# AIM OF THE TASK
In the records below, pick out all lines containing the word "radius".

# PROVIDED DATA
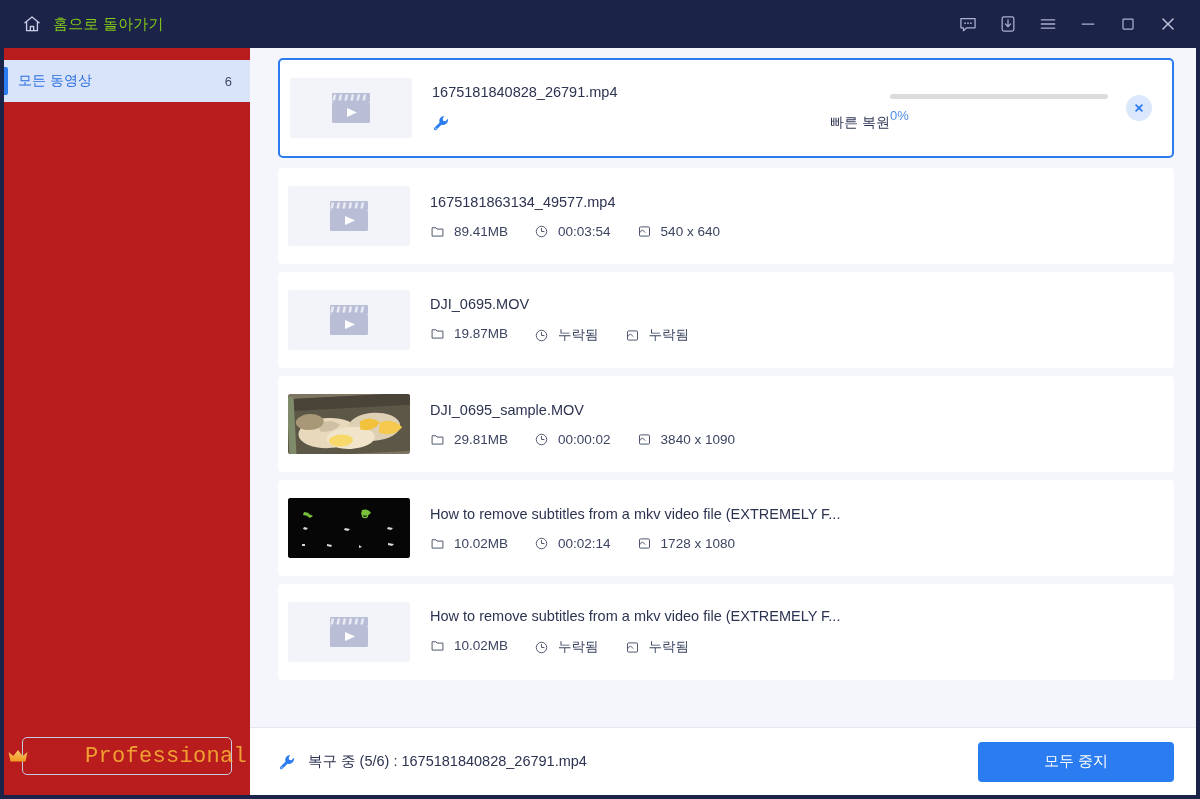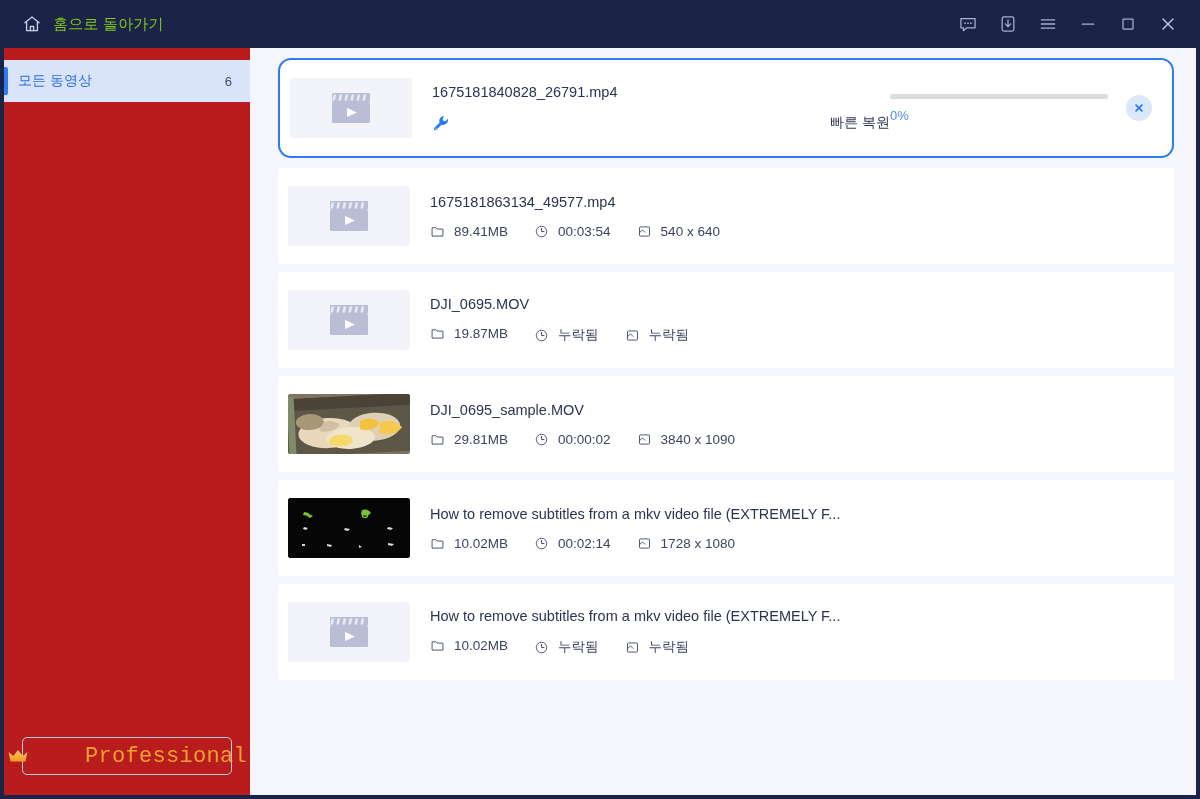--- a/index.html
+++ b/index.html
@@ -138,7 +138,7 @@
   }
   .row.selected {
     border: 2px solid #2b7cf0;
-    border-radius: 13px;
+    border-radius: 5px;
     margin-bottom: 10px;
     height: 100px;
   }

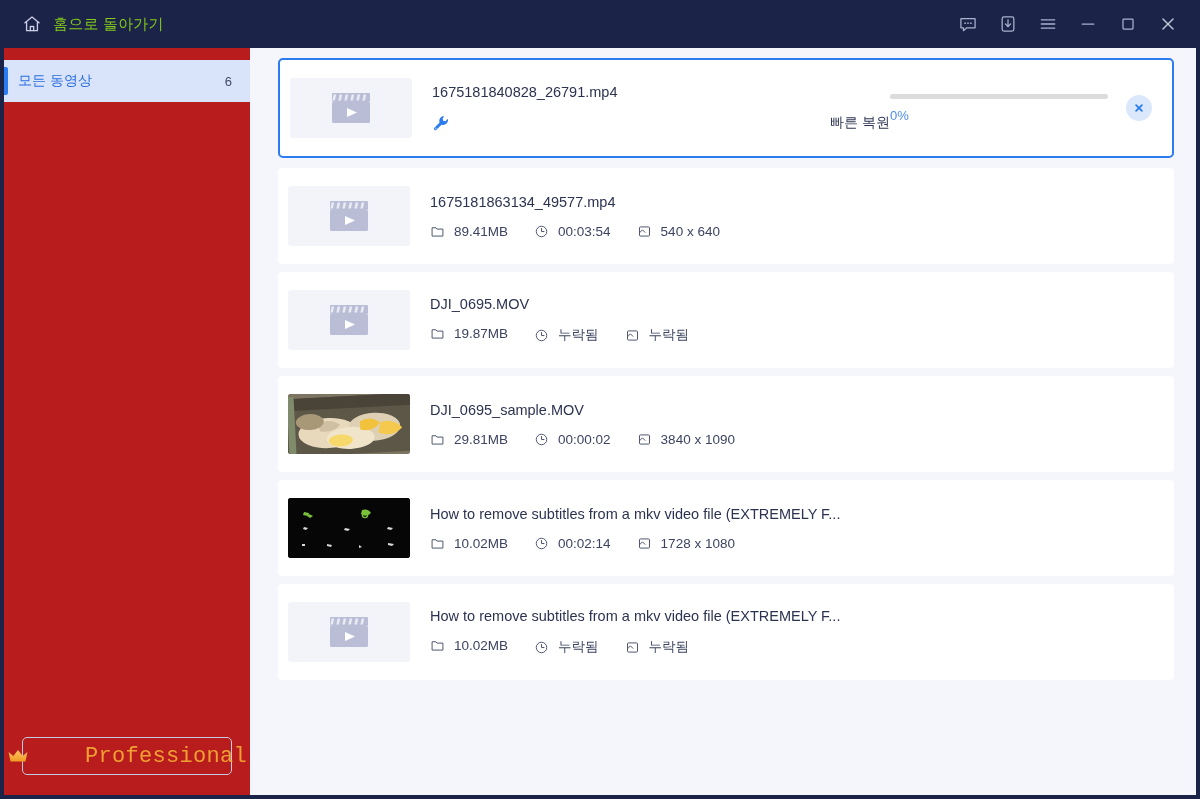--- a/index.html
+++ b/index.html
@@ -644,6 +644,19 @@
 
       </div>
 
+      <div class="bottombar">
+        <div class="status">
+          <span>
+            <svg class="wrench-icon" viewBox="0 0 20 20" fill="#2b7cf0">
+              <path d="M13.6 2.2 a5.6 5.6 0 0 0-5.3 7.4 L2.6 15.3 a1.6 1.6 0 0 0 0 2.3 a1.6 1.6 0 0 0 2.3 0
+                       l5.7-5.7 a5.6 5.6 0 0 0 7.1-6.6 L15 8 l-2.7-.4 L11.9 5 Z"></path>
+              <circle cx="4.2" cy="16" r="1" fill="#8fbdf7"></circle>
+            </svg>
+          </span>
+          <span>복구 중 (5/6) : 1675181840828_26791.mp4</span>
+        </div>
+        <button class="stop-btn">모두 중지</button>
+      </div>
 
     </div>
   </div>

# RESPONSE AREA
-    border-radius: 13px;
+    border-radius: 5px;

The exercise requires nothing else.